■ **WORK INSTRUCTIONS**:
Pick out the lines below that include the string "Pack".

Items from a data source:

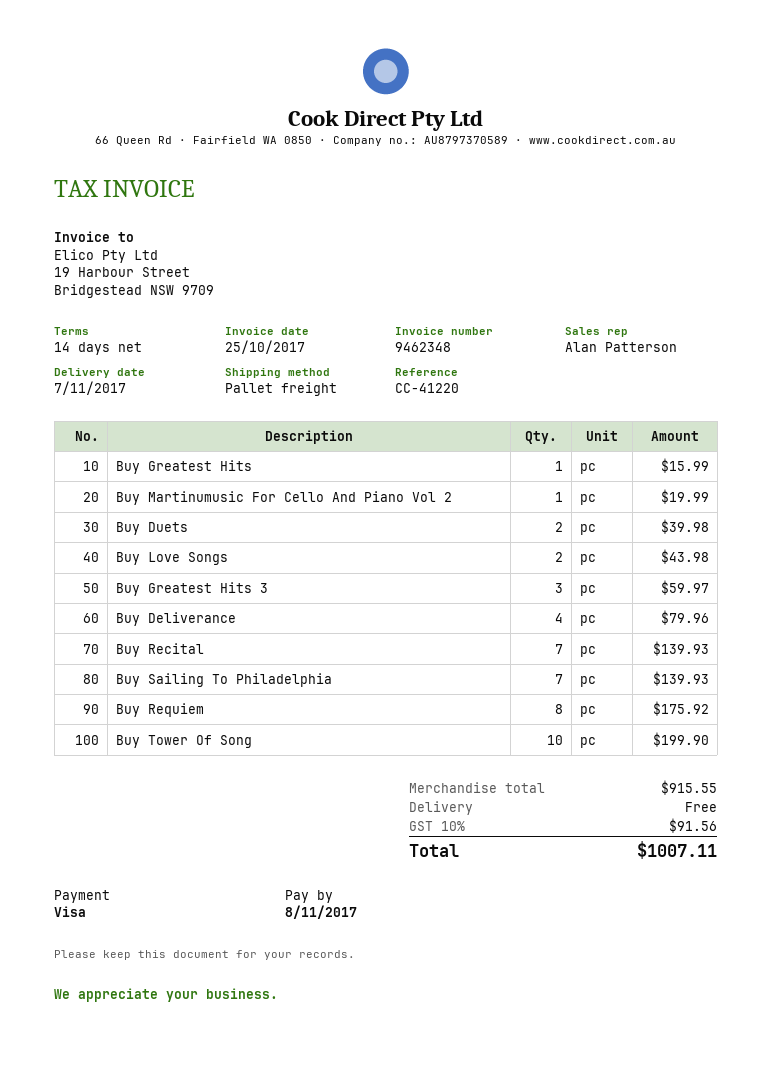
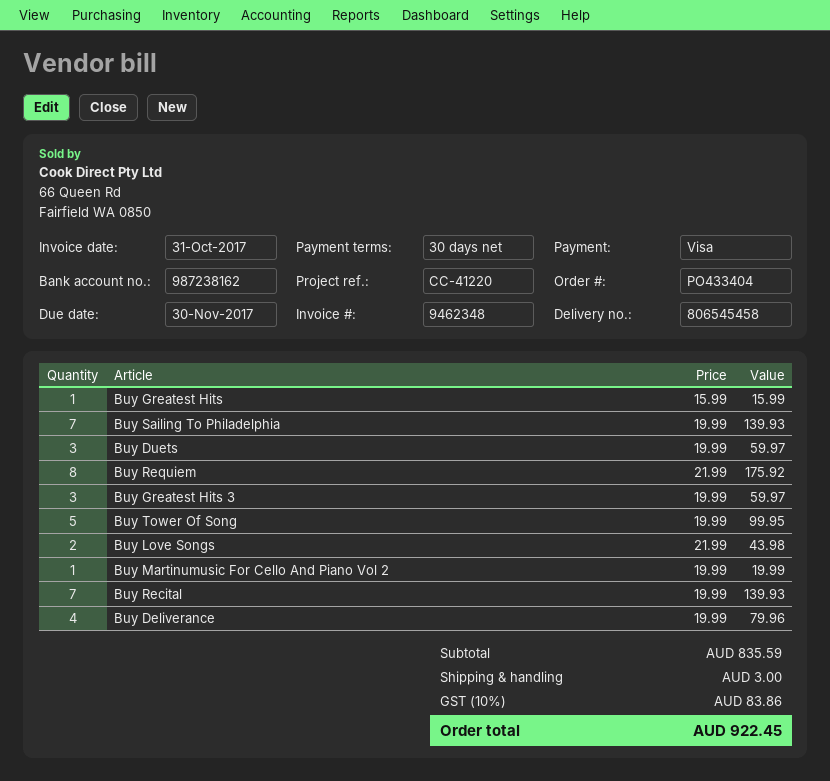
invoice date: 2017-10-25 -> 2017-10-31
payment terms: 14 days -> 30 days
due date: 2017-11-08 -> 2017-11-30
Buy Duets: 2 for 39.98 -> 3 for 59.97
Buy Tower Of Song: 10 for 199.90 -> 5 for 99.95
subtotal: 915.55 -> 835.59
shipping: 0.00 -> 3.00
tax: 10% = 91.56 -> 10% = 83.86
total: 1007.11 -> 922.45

==

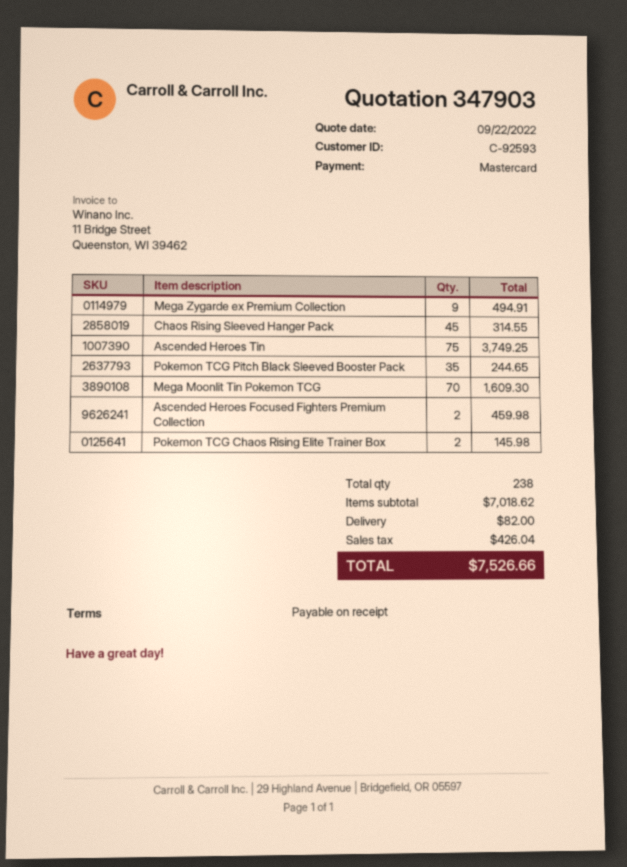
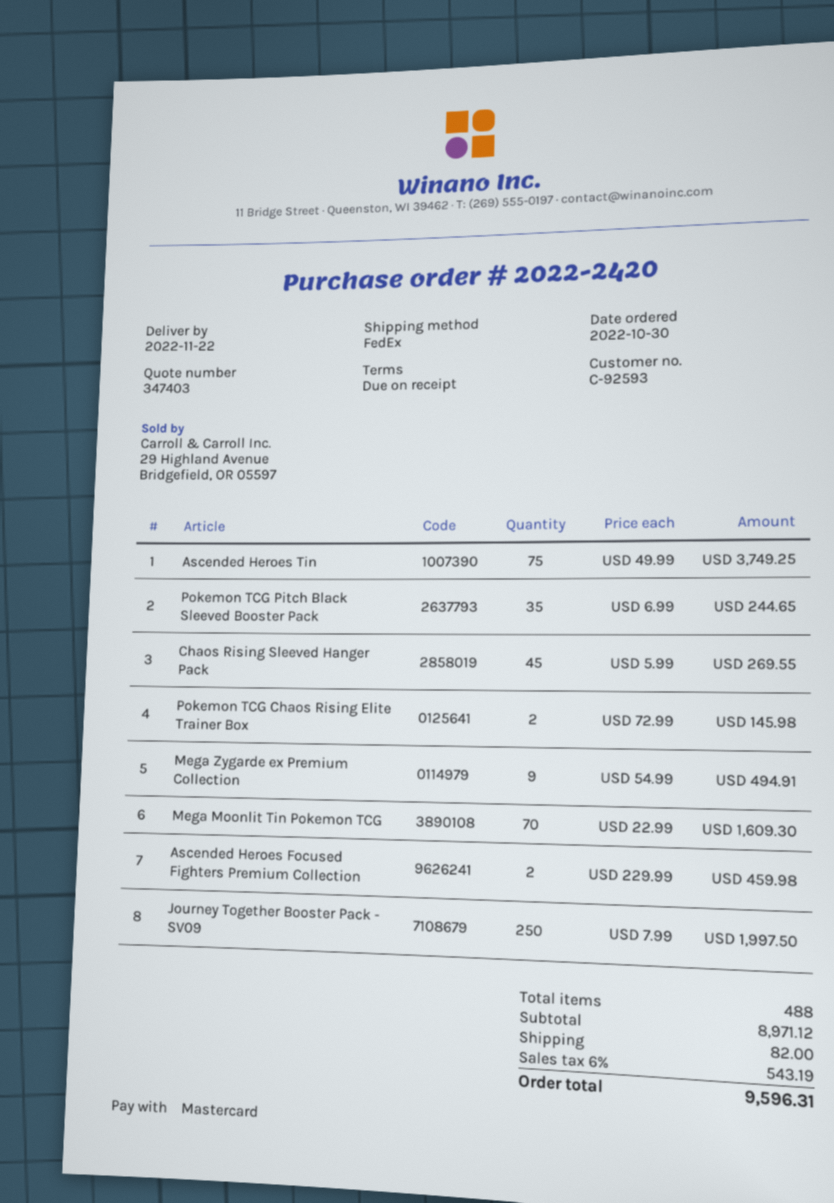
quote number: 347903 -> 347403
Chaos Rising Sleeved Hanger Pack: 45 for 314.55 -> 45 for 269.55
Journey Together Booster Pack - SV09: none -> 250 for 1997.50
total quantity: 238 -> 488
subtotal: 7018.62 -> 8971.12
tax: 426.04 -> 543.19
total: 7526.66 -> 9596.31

■ **OUTPUT FOR THIS TASK**:
Chaos Rising Sleeved Hanger Pack: 45 for 314.55 -> 45 for 269.55
Journey Together Booster Pack - SV09: none -> 250 for 1997.50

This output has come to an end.